A TALE OF TWO CITIES

A STORY OF THE FRENCH REVOLUTION

By Charles Dickens

The Golden Thread

(7)

Monseigneur in Town

Monseigneur, one of the great lords in power at the Court, held his

fortnightly reception in his grand hotel in Paris. Monseigneur was in

his inner room, his sanctuary of sanctuaries, the Holiest of Holiests to

the crowd of worshippers in the suite of rooms without. Monseigneur

was about to take his chocolate. Monseigneur could swallow a great many

things with ease, and was by some few sullen minds supposed to be rather

rapidly swallowing France; but, his morning's chocolate could not so

much as get into the throat of Monseigneur, without the aid of four

strong men besides the Cook.

Yes. It took four men, all four ablaze with gorgeous decoration, and the

Chief of them unable to exist with fewer than two gold watches in his

pocket, emulative of the noble and chaste fashion set by Monseigneur, to

conduct the happy chocolate to Monseigneur's lips. One lacquey carried

the chocolate-pot into the sacred presence; a second, milled and frothed

the chocolate with the little instrument he bore for that function;

a third, presented the favoured napkin; a fourth (he of the two gold

watches), poured the chocolate out. It was impossible for Monseigneur to

dispense with one of these attendants on the chocolate and hold his high

place under the admiring Heavens. Deep would have been the blot upon

his escutcheon if his chocolate had been ignobly waited on by only three

men; he must have died of two.

Monseigneur had been out at a little supper last night, where the Comedy

and the Grand Opera were charmingly represented. Monseigneur was out at

a little supper most nights, with fascinating company. So polite and so

impressible was Monseigneur, that the Comedy and the Grand Opera had far

more influence with him in the tiresome articles of state affairs and

state secrets, than the needs of all France. A happy circumstance

for France, as the like always is for all countries similarly

favoured!--always was for England (by way of example), in the regretted

days of the merry Stuart who sold it.

Monseigneur had one truly noble idea of general public business, which

was, to let everything go on in its own way; of particular public

business, Monseigneur had the other truly noble idea that it must all go

his way--tend to his own power and pocket. Of his pleasures, general and

particular, Monseigneur had the other truly noble idea, that the world

was made for them. The text of his order (altered from the original

by only a pronoun, which is not much) ran: “The earth and the fulness

thereof are mine, saith Monseigneur.”

Yet, Monseigneur had slowly found that vulgar embarrassments crept into

his affairs, both private and public; and he had, as to both classes of

affairs, allied himself perforce with a Farmer-General. As to finances

public, because Monseigneur could not make anything at all of them, and

must consequently let them out to somebody who could; as to finances

private, because Farmer-Generals were rich, and Monseigneur, after

generations of great luxury and expense, was growing poor. Hence

Monseigneur had taken his sister from a convent, while there was yet

time to ward off the impending veil, the cheapest garment she could

wear, and had bestowed her as a prize upon a very rich Farmer-General,

poor in family. Which Farmer-General, carrying an appropriate cane with

a golden apple on the top of it, was now among the company in the outer

rooms, much prostrated before by mankind--always excepting superior

mankind of the blood of Monseigneur, who, his own wife included, looked

down upon him with the loftiest contempt.

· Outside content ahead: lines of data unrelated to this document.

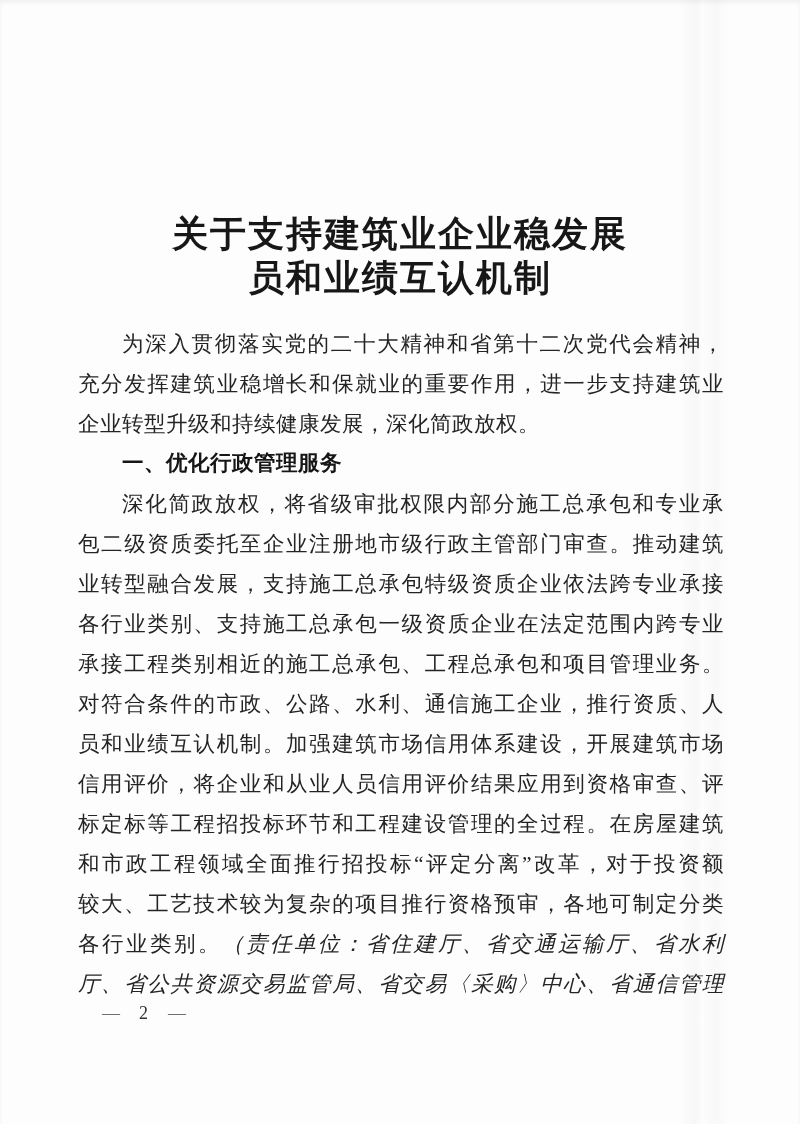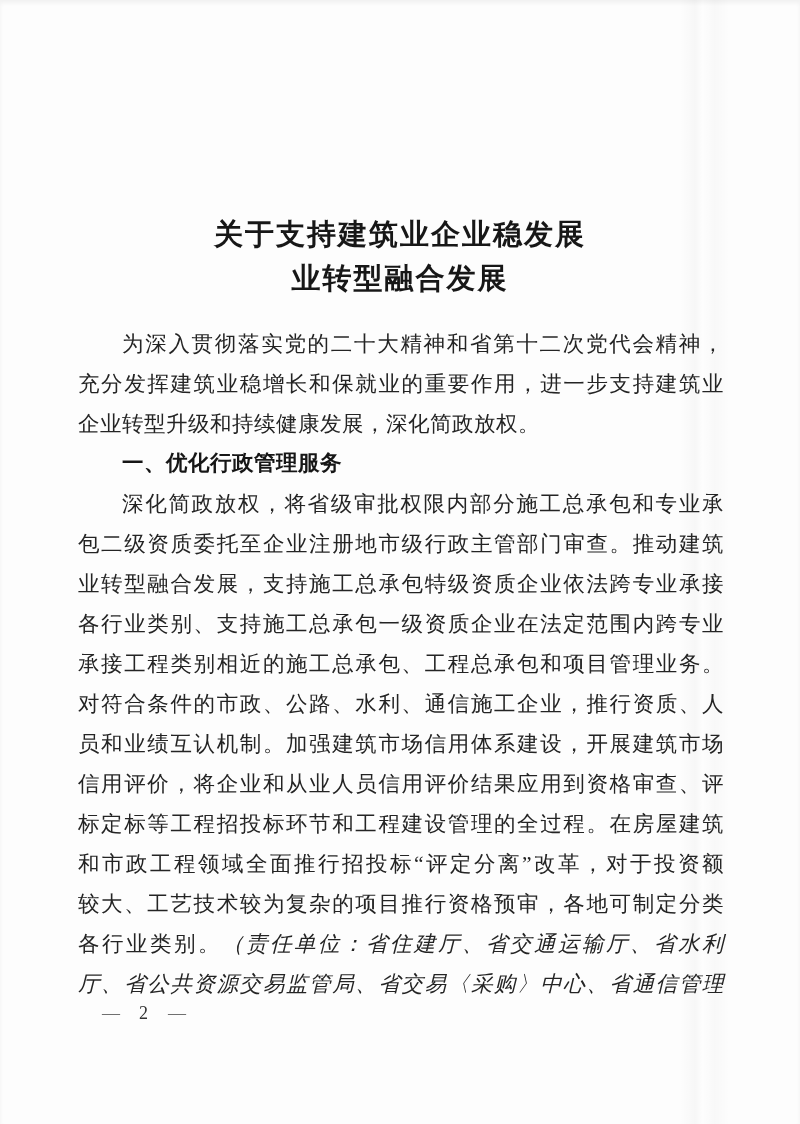--- a/index.html
+++ b/index.html
@@ -32,7 +32,7 @@
     text-align: center;
   }
   .title-line {
-    font-size: 29px;
+    font-size: 36px;
     font-weight: bold;
     line-height: 44px;
     letter-spacing: 2px;

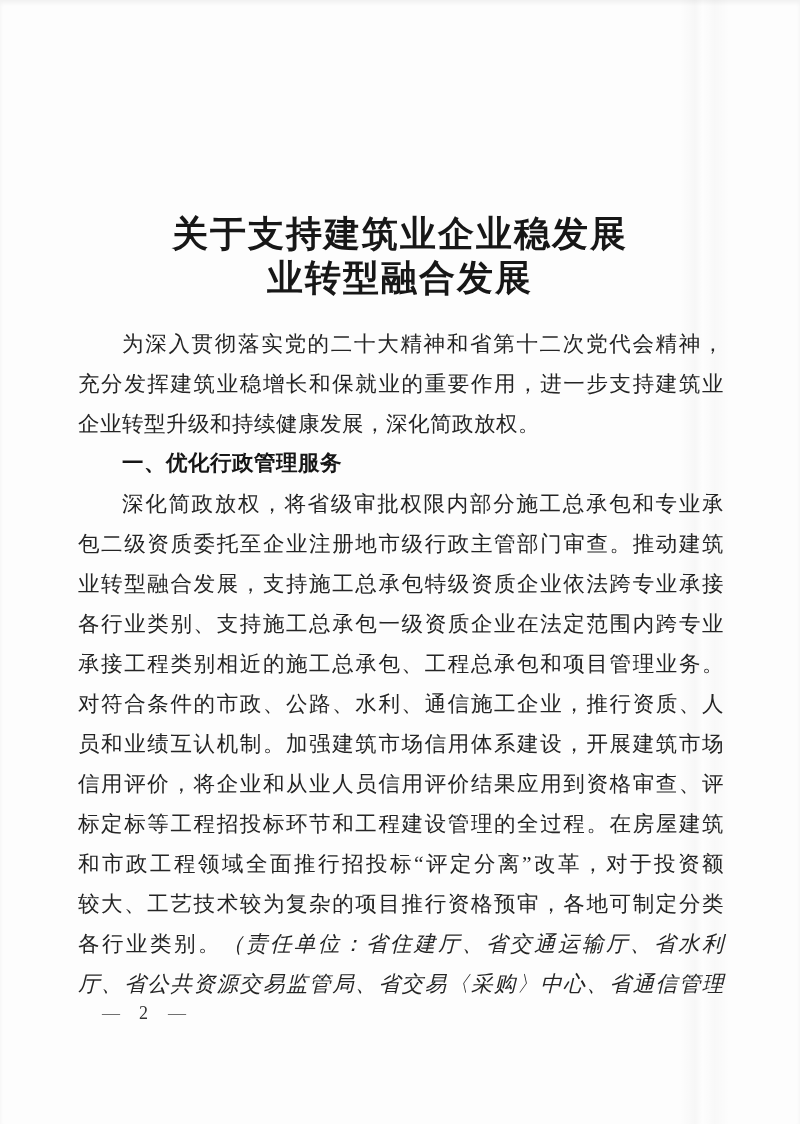--- a/index.html
+++ b/index.html
@@ -83,7 +83,7 @@
 
   <div class="title-block">
     <div class="title-line">关于支持建筑业企业稳发展</div>
-    <div class="title-line">业转型融合发展</div>
+    <div class="title-line">员和业绩互认机制</div>
   </div>
 
   <div class="body-block">

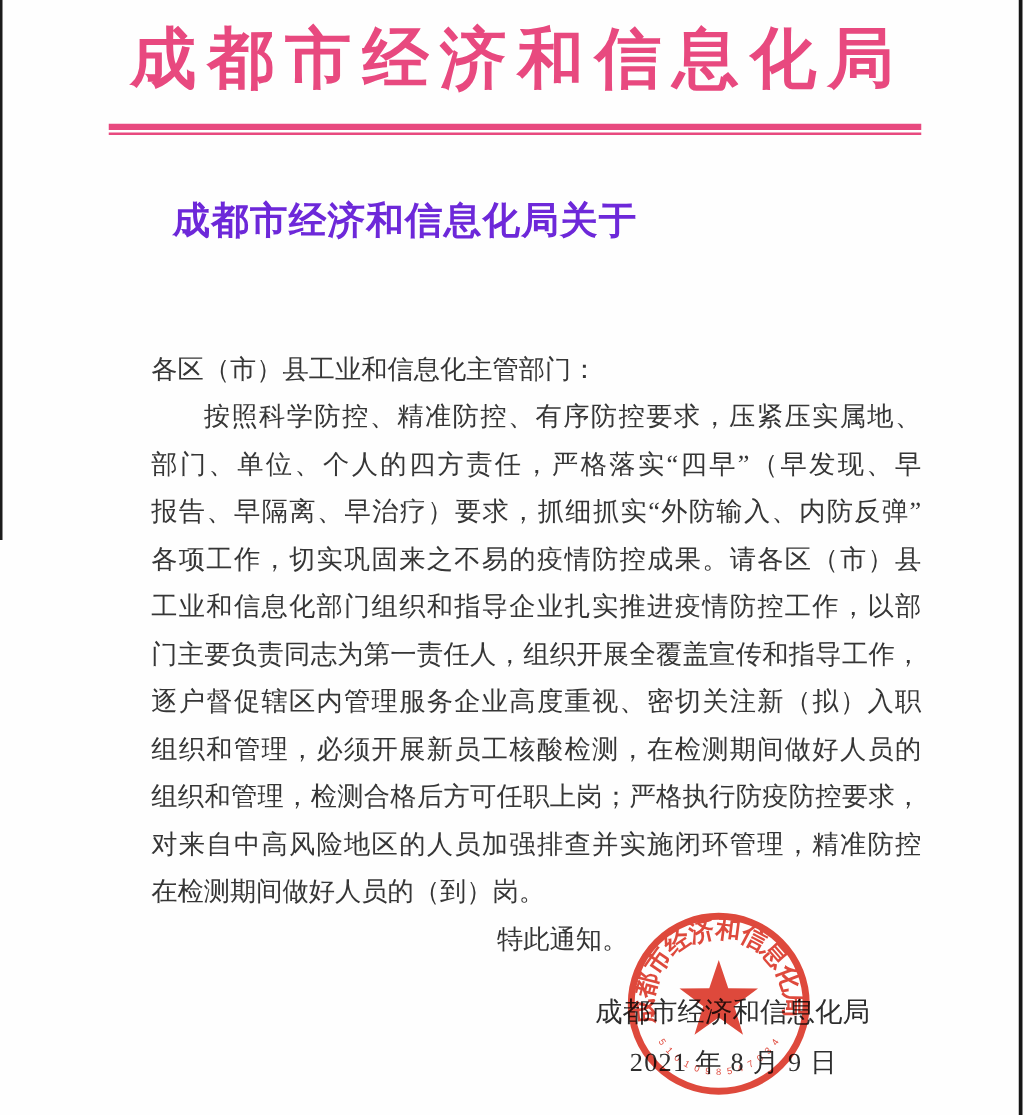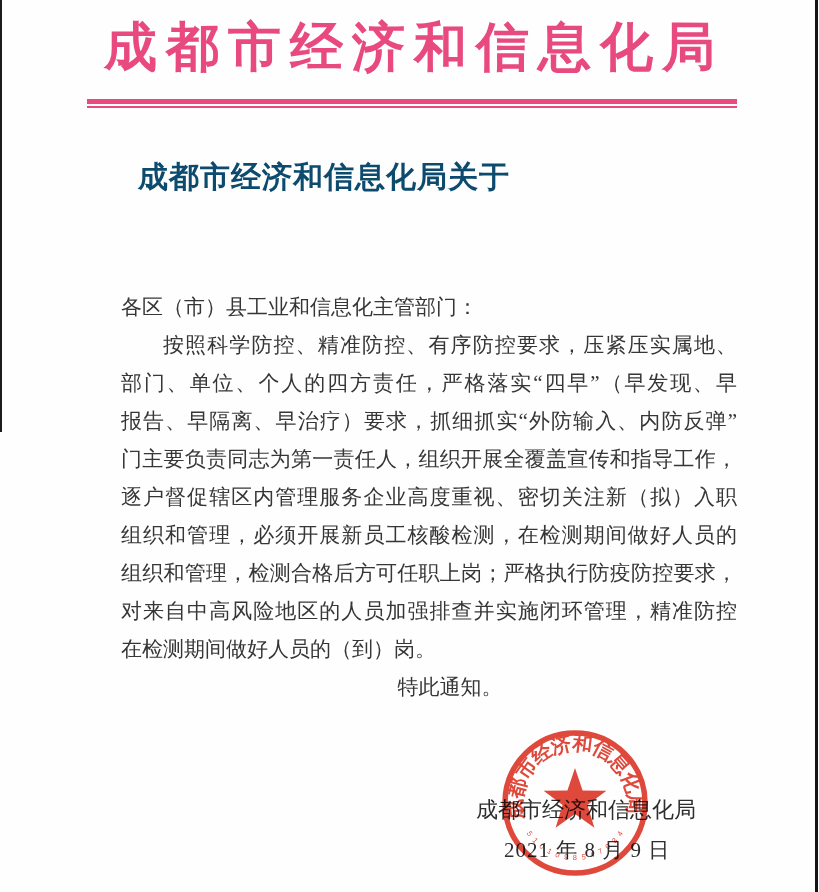--- a/index.html
+++ b/index.html
@@ -30,7 +30,7 @@
   
   .doc-title{
     position:absolute;left:0;top:156px;width:648px;
-    text-align:center;color:#0c4a6e;
+    text-align:center;color:#6d28d9;
     font-family:"Liberation Sans", sans-serif;
     font-weight:bold;font-size:30px;line-height:41px;
     letter-spacing:1px;

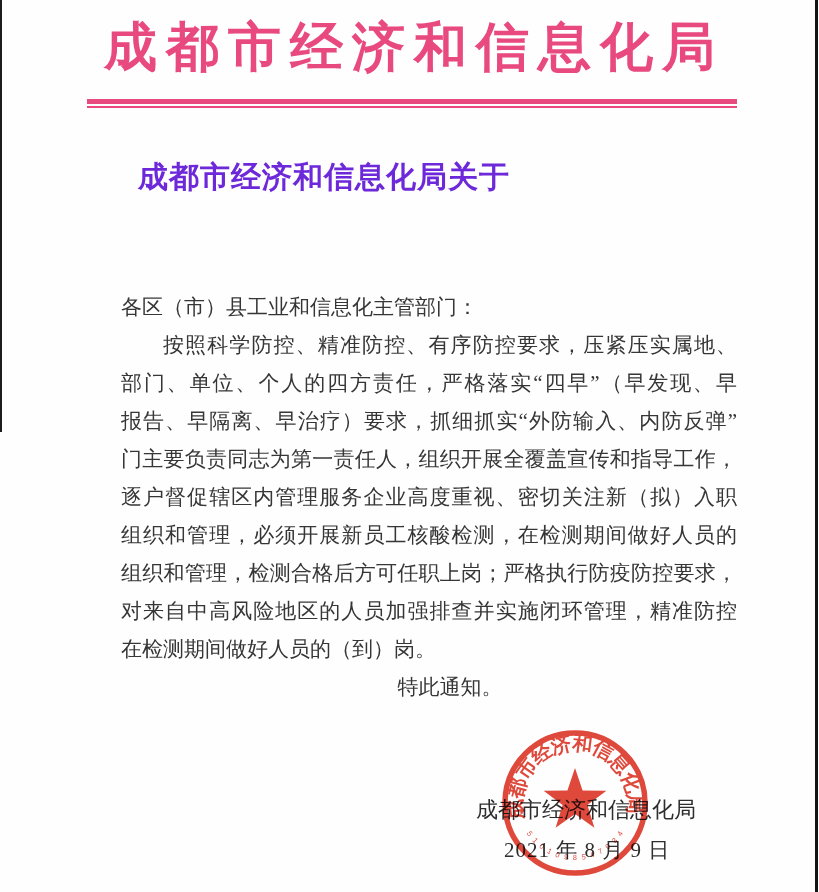--- a/index.html
+++ b/index.html
@@ -38,7 +38,7 @@
 
   
   .body-text{
-    position:absolute;left:121px;top:288px;width:616px;
+    position:absolute;left:121px;top:276px;width:616px;
     color:#363636;
     font-size:21px;
     font-family:"Liberation Serif", serif;

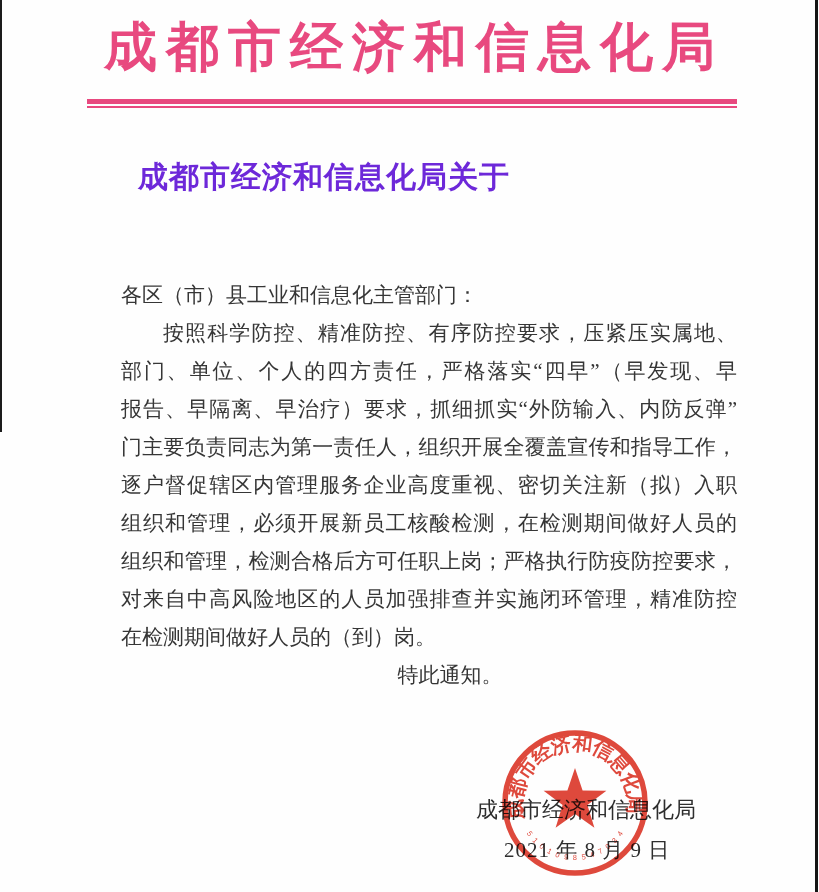--- a/index.html
+++ b/index.html
@@ -90,6 +90,7 @@
     <div class="line just ind">按照科学防控、精准防控、有序防控要求，压紧压实属地、</div>
     <div class="line just">部门、单位、个人的四方责任，严格落实“四早”（早发现、早</div>
     <div class="line just">报告、早隔离、早治疗）要求，抓细抓实“外防输入、内防反弹”</div>
+    <div class="line just">各项工作，切实巩固来之不易的疫情防控成果。请各区（市）县</div>
     <div class="line just">门主要负责同志为第一责任人，组织开展全覆盖宣传和指导工作，</div>
     <div class="line just">逐户督促辖区内管理服务企业高度重视、密切关注新（拟）入职</div>
     <div class="line just">组织和管理，必须开展新员工核酸检测，在检测期间做好人员的</div>

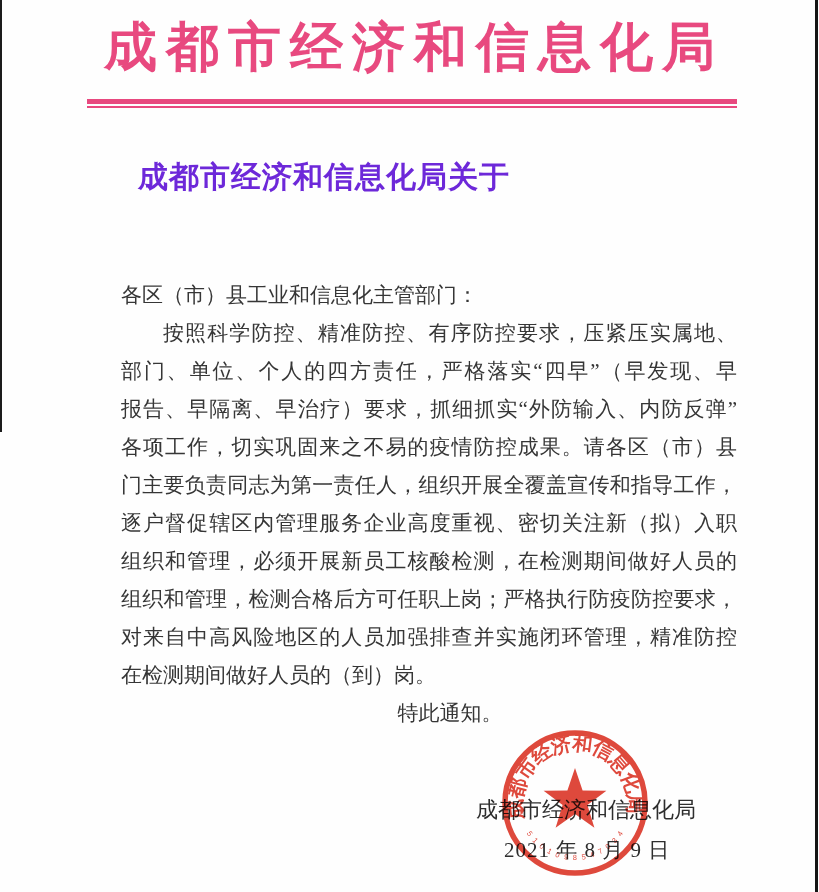--- a/index.html
+++ b/index.html
@@ -91,6 +91,7 @@
     <div class="line just">部门、单位、个人的四方责任，严格落实“四早”（早发现、早</div>
     <div class="line just">报告、早隔离、早治疗）要求，抓细抓实“外防输入、内防反弹”</div>
     <div class="line just">各项工作，切实巩固来之不易的疫情防控成果。请各区（市）县</div>
+    <div class="line just">工业和信息化部门组织和指导企业扎实推进疫情防控工作，以部</div>
     <div class="line just">门主要负责同志为第一责任人，组织开展全覆盖宣传和指导工作，</div>
     <div class="line just">逐户督促辖区内管理服务企业高度重视、密切关注新（拟）入职</div>
     <div class="line just">组织和管理，必须开展新员工核酸检测，在检测期间做好人员的</div>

A sumptuous man was the Farmer-General. Thirty horses stood in his

stables, twenty-four male domestics sat in his halls, six body-women

waited on his wife. As one who pretended to do nothing but plunder and

forage where he could, the Farmer-General--howsoever his matrimonial

relations conduced to social morality--was at least the greatest reality

among the personages who attended at the hotel of Monseigneur that day.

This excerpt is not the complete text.